Gianni Amelio, Leone d’Oro nel 1998 per “Così ridevano”, ha presentato al festival del cinema di Venezia “Il Signore delle formiche”, che da qualche giorno è anche in programmazione nelle sale.
Il film ha riscosso consensi energici in laguna e ha molto fatto parlare di sé. Ripercorre la storia di Aldo Braibanti e della sua condanna per plagio psicologico ai danni di uno studente.
Per chi non conoscesse la vicenda: negli anni Sessanta Aldo Braibanti, intellettuale italiano (poeta, drammaturgo, regista e sceneggiatore) viene accusato di aver sottomesso psicologicamente e fisicamente lo studente Giovanni Sanfratello (nel film chiamato Ettore Tagliaferri), con cui aveva una storia.
Emiliano di Piacenza, il Braibanti è inquadrato dal titolo del film attraverso una sua passione: la mirmecologia, ovvero lo studio delle formiche, che lo scrittore allevava con grande cura. Delle formiche, Braibanti esaltava lo stomaco sociale: la disposizione fisica a conservare del cibo per sfamare, in caso di necessità, altri individui della loro colonia. Comunista convinto ed ex partigiano, le “sorelle” formiche si avvicinano quindi alla sua idea politica.
Il regista dipinge il personaggio di Braibanti con più dettagli possibili: ad anticipare la parte feroce e spietata del processo, ritaglia spazio per esaltare la genialità dello scrittore, a volte macchiata da sprazzi di saccenteria. Quindi la poesia e la prosa, le installazioni e i quadri, il teatro e la voglia di superarlo, tutto nel suo casale nelle campagne piacentine, ritrovo di giovani artisti e luogo di incontro con Ettore.
Luigi Lo Cascio è splendido nell’interpretazione dell’artista: audace nella professione, con occhi perennemente aperti e vigili, ma anche timido ed insicuro nella sfera sentimentale.
Gianni Amelio si serve del caso Braibanti per scuotere le coscienze. All’epoca dei fatti esso fu occasione di riflessione e di critica verso uno stato rigidamente conservatore, tanto che nel film un giornalista che si batte per la causa (interpretato da Elio Germano) viene destituito dal suo impiego; ma la storia ha una forte rilevanza anche oggi, in una società avanzata che a volte si dimentica di esserlo.
“Io non sono come loro ma sono anche come loro”, spiega il protagonista ad Ettore, scosso dopo una serata in un salotto romano frequentato da personaggi eclettici e quasi caricaturali. Questa la prima lezione di una pellicola che apre alla diversità, evidenziandone però la radice comune a tutti.
Di seguito il processo: Braibanti è accusato dalla famiglia dell’amante, che nel frattempo ha imposto al ragazzo un percorso spietato tra gli ospedali psichiatrici.
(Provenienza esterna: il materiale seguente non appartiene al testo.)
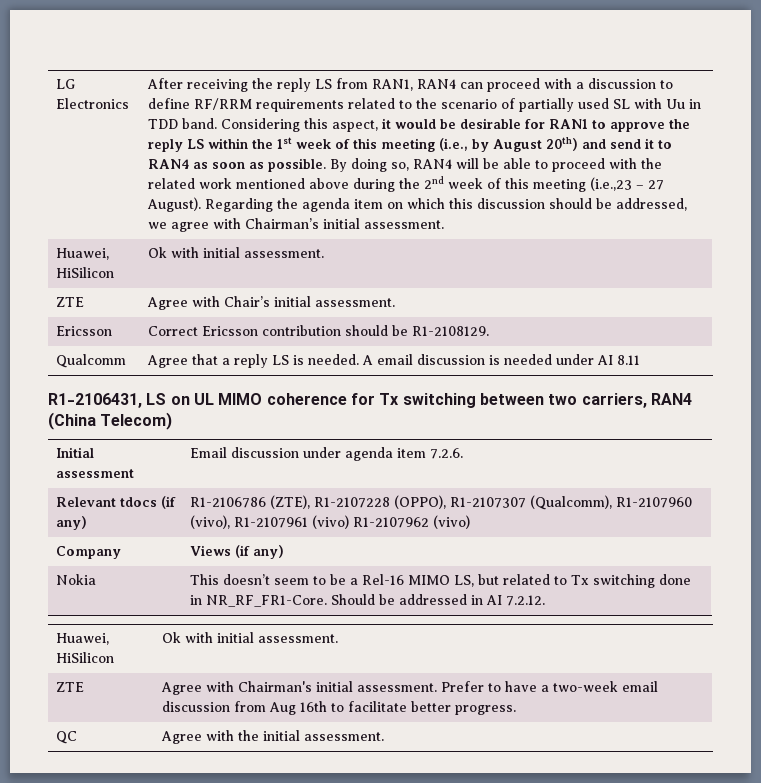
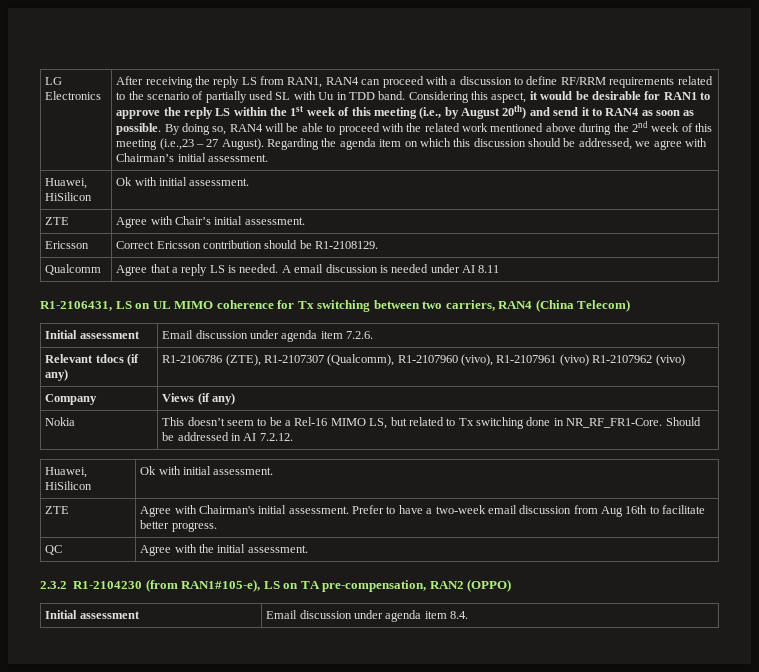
- Relevant tdocs (if any) | R1-2106786 (ZTE), R1-2107228 (OPPO), R1-2107307 (Qualcomm), R1-2107960 (vivo), R1-2107961 (vivo) R1-2107962 (vivo)
+ Relevant tdocs (if any) | R1-2106786 (ZTE), R1-2107307 (Qualcomm), R1-2107960 (vivo), R1-2107961 (vivo) R1-2107962 (vivo)
+ 2.3.2 R1-2104230 (from RAN1#105-e), LS on TA pre-compensation, RAN2 (OPPO)
+ Initial assessment | Email discussion under agenda item 8.4.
I dialoghi dell’interrogatorio sono ripugnanti ed oltremodo ottusi e crudeli, fa inorridire sapere che il regista si sia basato sugli atti del processo, che ha apice patetico nella dichiarazione di Ettore.
Il ragazzo entra in aula in condizioni disumane, con segni evidenti delle brutalità a cui è stato sottoposto, ed avanza con commozione la semplicità dei suoi sentimenti: parla di natura dell’essere e dell’impossibilità di colpevoli per assenza di colpe. Si svela l’accusa: dietro il reato di plagio c’è quello di omosessualità, parola che aleggia in tribunale per tutto il processo ma che nessuno osa pronunciare; malattia che si crede possa essere trasmessa.
Giusto, inoltre, dare rilievo a un personaggio che molto si è speso per la cultura dell’epoca senza mai coltivare l’ambizione di fama. Questo stesso atteggiamento viene esposto durante e dopo il processo, con Braibanti che preferisce il silenzio alla difesa. “Né mostro né martire” dice l’intellettuale riguardo alla sua figura.
Il messaggio del film è schietto e diretto, così come il linguaggio: semplice e senza eccessi di virtuosismo. Nota di merito a Leonardo Maltese, attore esordiente che interpreta Ettore e che dimostra grande talento e duttilità, a cui Amelio affida l’ultima inquadratura, su cui scorrono i titoli di coda, che è un omaggio a “Chiamami con il tuo nome” di Luca Guadagnino.